* Work instruction
Output the full listing verbatim.
##########
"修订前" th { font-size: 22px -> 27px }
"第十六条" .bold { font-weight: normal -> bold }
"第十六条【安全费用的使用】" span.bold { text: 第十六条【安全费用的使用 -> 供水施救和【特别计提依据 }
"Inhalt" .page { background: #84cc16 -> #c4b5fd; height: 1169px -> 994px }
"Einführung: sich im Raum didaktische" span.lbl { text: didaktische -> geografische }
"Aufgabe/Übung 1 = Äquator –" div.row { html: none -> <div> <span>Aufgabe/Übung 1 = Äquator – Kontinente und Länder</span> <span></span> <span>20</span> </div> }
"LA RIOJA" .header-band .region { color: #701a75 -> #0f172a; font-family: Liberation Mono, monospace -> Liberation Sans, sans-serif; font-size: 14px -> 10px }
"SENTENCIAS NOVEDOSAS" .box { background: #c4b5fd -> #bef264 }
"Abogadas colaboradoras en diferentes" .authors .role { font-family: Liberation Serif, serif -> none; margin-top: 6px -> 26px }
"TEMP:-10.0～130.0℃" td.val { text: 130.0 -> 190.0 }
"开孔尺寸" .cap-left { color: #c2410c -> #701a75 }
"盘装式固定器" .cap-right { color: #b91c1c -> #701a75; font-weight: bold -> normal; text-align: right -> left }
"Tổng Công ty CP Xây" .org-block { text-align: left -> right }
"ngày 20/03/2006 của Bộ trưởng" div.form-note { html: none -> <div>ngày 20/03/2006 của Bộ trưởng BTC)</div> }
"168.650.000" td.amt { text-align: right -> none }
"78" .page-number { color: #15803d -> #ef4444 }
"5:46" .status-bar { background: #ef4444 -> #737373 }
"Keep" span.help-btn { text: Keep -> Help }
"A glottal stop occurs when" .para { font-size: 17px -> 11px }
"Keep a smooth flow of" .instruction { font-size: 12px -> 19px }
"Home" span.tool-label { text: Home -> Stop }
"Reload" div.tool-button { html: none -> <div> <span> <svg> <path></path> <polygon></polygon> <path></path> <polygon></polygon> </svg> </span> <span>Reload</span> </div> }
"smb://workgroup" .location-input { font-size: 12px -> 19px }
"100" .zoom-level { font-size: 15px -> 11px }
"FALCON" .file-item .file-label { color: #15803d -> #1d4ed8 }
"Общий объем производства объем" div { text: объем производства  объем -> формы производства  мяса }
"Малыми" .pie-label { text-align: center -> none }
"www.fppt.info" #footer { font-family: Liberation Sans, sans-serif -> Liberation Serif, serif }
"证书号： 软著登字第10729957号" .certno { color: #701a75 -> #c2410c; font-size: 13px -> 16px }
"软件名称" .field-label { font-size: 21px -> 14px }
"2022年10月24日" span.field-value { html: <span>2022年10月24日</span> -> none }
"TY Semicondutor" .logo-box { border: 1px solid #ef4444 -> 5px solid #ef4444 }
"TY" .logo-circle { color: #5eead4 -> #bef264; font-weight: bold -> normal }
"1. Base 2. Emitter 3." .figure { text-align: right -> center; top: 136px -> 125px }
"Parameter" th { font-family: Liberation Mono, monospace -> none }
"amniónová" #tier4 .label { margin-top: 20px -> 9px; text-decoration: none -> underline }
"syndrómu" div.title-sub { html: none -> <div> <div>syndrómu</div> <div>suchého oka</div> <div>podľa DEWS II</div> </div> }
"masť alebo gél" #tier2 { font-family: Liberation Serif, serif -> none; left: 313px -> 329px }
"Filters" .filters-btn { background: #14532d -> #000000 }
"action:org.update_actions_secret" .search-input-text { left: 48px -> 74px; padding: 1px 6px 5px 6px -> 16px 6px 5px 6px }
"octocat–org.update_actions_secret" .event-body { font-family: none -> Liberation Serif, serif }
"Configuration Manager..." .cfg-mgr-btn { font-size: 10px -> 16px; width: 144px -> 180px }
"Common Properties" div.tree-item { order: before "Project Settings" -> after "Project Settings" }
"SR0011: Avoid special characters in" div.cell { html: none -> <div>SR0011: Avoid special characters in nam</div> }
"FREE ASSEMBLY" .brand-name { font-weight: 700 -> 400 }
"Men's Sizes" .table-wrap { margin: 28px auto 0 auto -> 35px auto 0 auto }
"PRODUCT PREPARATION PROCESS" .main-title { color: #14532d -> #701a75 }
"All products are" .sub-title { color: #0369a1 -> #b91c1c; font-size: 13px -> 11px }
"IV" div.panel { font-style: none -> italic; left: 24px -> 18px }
##########
* Solution to the problem
"修订前" th { font-size: 22px -> 27px }
"第十六条" .bold { font-weight: normal -> bold }
"第十六条【安全费用的使用】" span.bold { text: 第十六条【安全费用的使用 -> 供水施救和【特别计提依据 }
"Inhalt" .page { background: #84cc16 -> #c4b5fd; height: 1169px -> 994px }
"Einführung: sich im Raum didaktische" span.lbl { text: didaktische -> geografische }
"Aufgabe/Übung 1 = Äquator –" div.row { html: none -> <div> <span>Aufgabe/Übung 1 = Äquator – Kontinente und Länder</span> <span></span> <span>20</span> </div> }
"LA RIOJA" .header-band .region { color: #701a75 -> #0f172a; font-family: Liberation Mono, monospace -> Liberation Sans, sans-serif; font-size: 14px -> 10px }
"SENTENCIAS NOVEDOSAS" .box { background: #c4b5fd -> #bef264 }
"Abogadas colaboradoras en diferentes" .authors .role { font-family: Liberation Serif, serif -> none; margin-top: 6px -> 26px }
"TEMP:-10.0～130.0℃" td.val { text: 130.0 -> 190.0 }
"开孔尺寸" .cap-left { color: #c2410c -> #701a75 }
"盘装式固定器" .cap-right { color: #b91c1c -> #701a75; font-weight: bold -> normal; text-align: right -> left }
"Tổng Công ty CP Xây" .org-block { text-align: left -> right }
"ngày 20/03/2006 của Bộ trưởng" div.form-note { html: none -> <div>ngày 20/03/2006 của Bộ trưởng BTC)</div> }
"168.650.000" td.amt { text-align: right -> none }
"78" .page-number { color: #15803d -> #ef4444 }
"5:46" .status-bar { background: #ef4444 -> #737373 }
"Keep" span.help-btn { text: Keep -> Help }
"A glottal stop occurs when" .para { font-size: 17px -> 11px }
"Keep a smooth flow of" .instruction { font-size: 12px -> 19px }
"Home" span.tool-label { text: Home -> Stop }
"Reload" div.tool-button { html: none -> <div> <span> <svg> <path></path> <polygon></polygon> <path></path> <polygon></polygon> </svg> </span> <span>Reload</span> </div> }
"smb://workgroup" .location-input { font-size: 12px -> 19px }
"100" .zoom-level { font-size: 15px -> 11px }
"FALCON" .file-item .file-label { color: #15803d -> #1d4ed8 }
"Общий объем производства объем" div { text: объем производства  объем -> формы производства  мяса }
"Малыми" .pie-label { text-align: center -> none }
"www.fppt.info" #footer { font-family: Liberation Sans, sans-serif -> Liberation Serif, serif }
"证书号： 软著登字第10729957号" .certno { color: #701a75 -> #c2410c; font-size: 13px -> 16px }
"软件名称" .field-label { font-size: 21px -> 14px }
"2022年10月24日" span.field-value { html: <span>2022年10月24日</span> -> none }
"TY Semicondutor" .logo-box { border: 1px solid #ef4444 -> 5px solid #ef4444 }
"TY" .logo-circle { color: #5eead4 -> #bef264; font-weight: bold -> normal }
"1. Base 2. Emitter 3." .figure { text-align: right -> center; top: 136px -> 125px }
"Parameter" th { font-family: Liberation Mono, monospace -> none }
"amniónová" #tier4 .label { margin-top: 20px -> 9px; text-decoration: none -> underline }
"syndrómu" div.title-sub { html: none -> <div> <div>syndrómu</div> <div>suchého oka</div> <div>podľa DEWS II</div> </div> }
"masť alebo gél" #tier2 { font-family: Liberation Serif, serif -> none; left: 313px -> 329px }
"Filters" .filters-btn { background: #14532d -> #000000 }
"action:org.update_actions_secret" .search-input-text { left: 48px -> 74px; padding: 1px 6px 5px 6px -> 16px 6px 5px 6px }
"octocat–org.update_actions_secret" .event-body { font-family: none -> Liberation Serif, serif }
"Configuration Manager..." .cfg-mgr-btn { font-size: 10px -> 16px; width: 144px -> 180px }
"Common Properties" div.tree-item { order: before "Project Settings" -> after "Project Settings" }
"SR0011: Avoid special characters in" div.cell { html: none -> <div>SR0011: Avoid special characters in nam</div> }
"FREE ASSEMBLY" .brand-name { font-weight: 700 -> 400 }
"Men's Sizes" .table-wrap { margin: 28px auto 0 auto -> 35px auto 0 auto }
"PRODUCT PREPARATION PROCESS" .main-title { color: #14532d -> #701a75 }
"All products are" .sub-title { color: #0369a1 -> #b91c1c; font-size: 13px -> 11px }
"IV" div.panel { font-style: none -> italic; left: 24px -> 18px }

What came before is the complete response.